Born in Lagos, Nigeria to Ghanaian parents, Farida developed a blocked intestine at the age of 2 days. Simultaneously, due to the rhesus factor incompatibility between her parents, she developed jaundice which the doctors could not treat as she was recovering from surgery to fix her intestine. As a result, Farida suffered from brain damage which caused her cerebral palsy, and which was only diagnosed at 9 months. Her mother eventually decided to homeschool her since all the special needs schools were set up for children with disabilities that affected their learning ability, while mainstream schools lacked the infrastructure necessary for the mobility needs of students with cerebral palsy. This same issue also came up when, after a short period at a mainstream school, Farida was unable to attend senior high school for the same reasons.


In the end, her family decided that since she was good with computers, it was better for her to work towards a diploma in a related field. She ended up getting two diplomas, first in information systems then in e-technologies, before gaining a degree in from the University of Hertfordshire in the UK. She applied to the UK in consideration of her disability, since the country had better accommodations for her condition than Ghana did. She only spent a year there before acquiring a BSc in Computer Science, thanks to her previous academic accomplishments, and 6-year work experience.


Upon graduation, she returned to Ghana and joined G-Life, a company focused on creating apps for microfinance institutions. There, she realized the system was not optimal for their target market, and, together with a colleague, founded Logicel, a software company providing tools for many sectors, including microfinance, her main field of interest. Through this company, she has been able to create life-changing solutions to key challenges in micro-finance, the aspect of her job that Farida herself finds the most rewarding.

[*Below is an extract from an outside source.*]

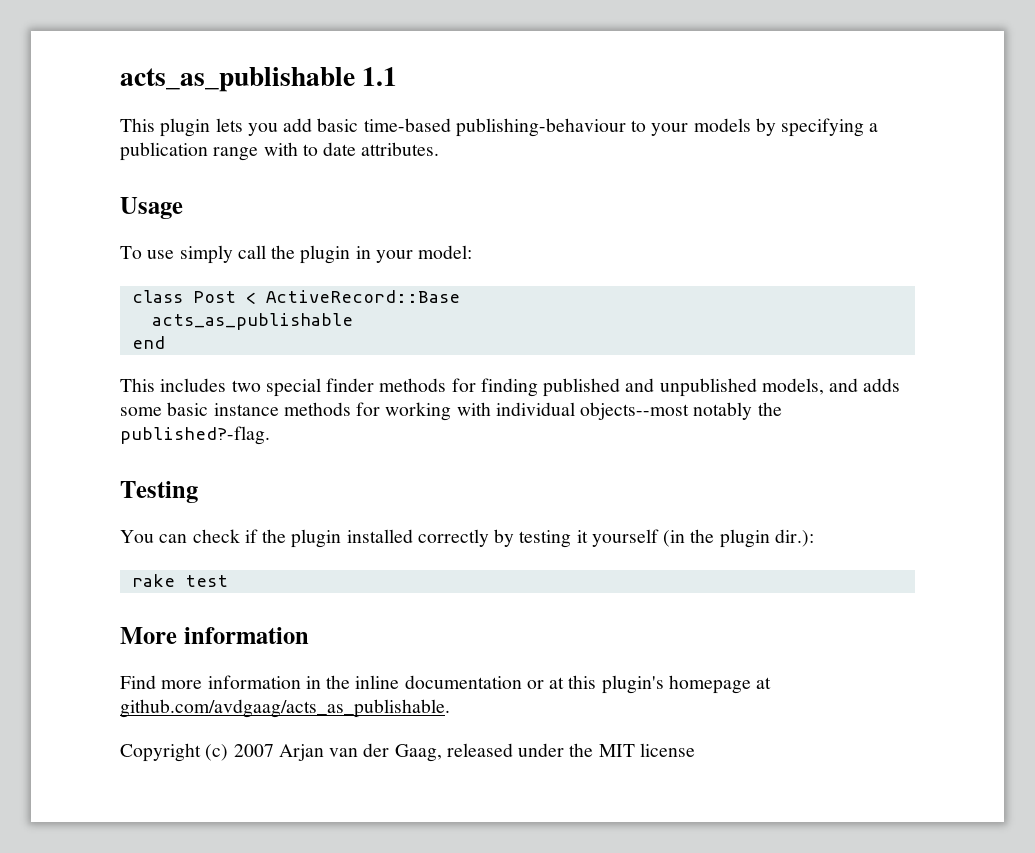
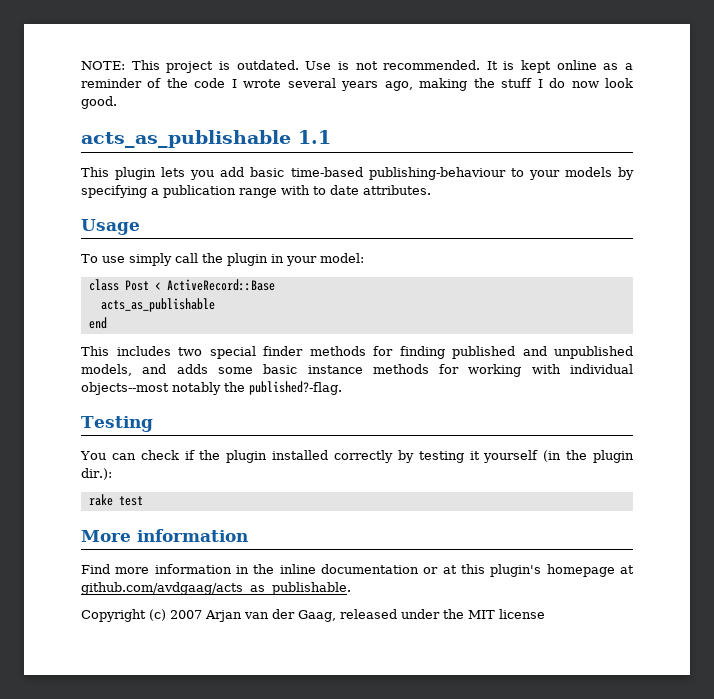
(120, 79) none -> [81,60,633,73] [81,78,633,91] [81,96,117,109] NOTE: This project is outdated. Use is not recommended. It is kept online as a reminder of the code I wrote several years ago, making the stuff I do now look good. //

In addition to her professional achievements, Farida is also very conscious of her image and the kind of representation she offers, both as a woman in ICT, and as an accomplished person living with a disability. In this regard, she has joined local organizations working to improve these two aspects. The first is the Girls in ICT, a ministry-led committee which encourages more girls and young women to join the field, while the second is ShareCare, an organization that offers affordable physiotherapy to children with disabilities from poor families. Through these missions, it is obvious that Farida insists on presenting herself, as well as other persons with disabilities, as problem-solvers rather than problems.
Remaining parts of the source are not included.